Like most photographers my greatest photographic joy is to travel to exotic locales where I can take pictures of llamas dashing through the ruins of Machu Pichu, surfers hanging five on the curls at Big Sur, or skyscrapers soaring in any big city.

Unfortunately those big trips are few and far between so I need another way to scratch my photographic itch (for me it’s more like a rash) on a regular basis.

I do that by setting up still lifes next to a window. That way, regardless of the weather, I can take pictures almost any day of the year. Not only doesn’t it cost me a dime, it sometimes leads to a nice snack.

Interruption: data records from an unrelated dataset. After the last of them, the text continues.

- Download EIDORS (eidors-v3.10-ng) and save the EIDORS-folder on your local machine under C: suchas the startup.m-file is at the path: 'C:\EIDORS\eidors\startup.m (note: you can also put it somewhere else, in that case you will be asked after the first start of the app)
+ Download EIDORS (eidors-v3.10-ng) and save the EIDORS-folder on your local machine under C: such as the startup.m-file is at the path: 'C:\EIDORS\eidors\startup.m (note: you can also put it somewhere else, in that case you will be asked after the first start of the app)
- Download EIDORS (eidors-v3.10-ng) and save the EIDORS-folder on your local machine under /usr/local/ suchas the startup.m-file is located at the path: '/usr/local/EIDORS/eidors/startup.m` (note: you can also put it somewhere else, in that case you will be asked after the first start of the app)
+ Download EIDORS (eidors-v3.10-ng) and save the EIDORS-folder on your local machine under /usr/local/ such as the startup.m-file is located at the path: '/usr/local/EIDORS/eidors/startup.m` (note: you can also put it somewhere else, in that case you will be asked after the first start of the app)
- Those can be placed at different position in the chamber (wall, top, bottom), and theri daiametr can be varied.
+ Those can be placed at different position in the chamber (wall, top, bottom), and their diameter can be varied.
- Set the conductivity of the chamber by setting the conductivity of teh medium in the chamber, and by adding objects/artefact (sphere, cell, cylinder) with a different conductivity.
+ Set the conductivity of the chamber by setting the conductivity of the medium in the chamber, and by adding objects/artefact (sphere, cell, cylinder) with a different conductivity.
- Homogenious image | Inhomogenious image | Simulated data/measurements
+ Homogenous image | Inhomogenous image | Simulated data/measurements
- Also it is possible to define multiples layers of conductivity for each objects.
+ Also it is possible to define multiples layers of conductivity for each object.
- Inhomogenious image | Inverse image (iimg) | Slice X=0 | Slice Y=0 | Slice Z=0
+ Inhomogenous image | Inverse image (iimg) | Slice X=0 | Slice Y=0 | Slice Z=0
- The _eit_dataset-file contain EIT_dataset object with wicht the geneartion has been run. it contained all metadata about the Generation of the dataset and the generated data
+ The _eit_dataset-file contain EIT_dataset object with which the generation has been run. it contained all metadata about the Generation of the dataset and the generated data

What subjects make for a good still life? Just about anything that offers visual appeal and is smaller than a basketball. Recall some of those old master Dutch still life paintings, and you’ll remember they depict flowers, seed pods, fruit, pies, baskets, feathers, pocket watches, old keys, and so on (including a fair number of shot game animals). My personal favorites are pears for their sensuous curves and milkweed seed pods for their fluffy emerging seeds.

Once you decide what to photograph, here’s how. Choose a window with the type of light you want (I prefer soft sunless light, although the warm light of a setting sun can be attractive). If the wall that forms the background is busy, use a large poster board or sheet of fabric for your background. Use a table to hold the subjects, arrange them to please your eye, put the camera on a tripod, and consider using the self timer if the shutter speed is slow (that way your finger won’t shake the camera and blur the picture). Because window light comes from one direction, the sides of the subjects facing away from the windows may be too dark. Use a white piece of paper, poster board, or reflector disc to bounce light back into the shadows, lightening them and revealing detail.

Because you’re fairly close to the subject in most still lifes, try using a smaller f/stop, such as f/11 or f/16, so you achieve front-to-back sharpness.

With a little practice, you’ll soon be creating your own masterpieces.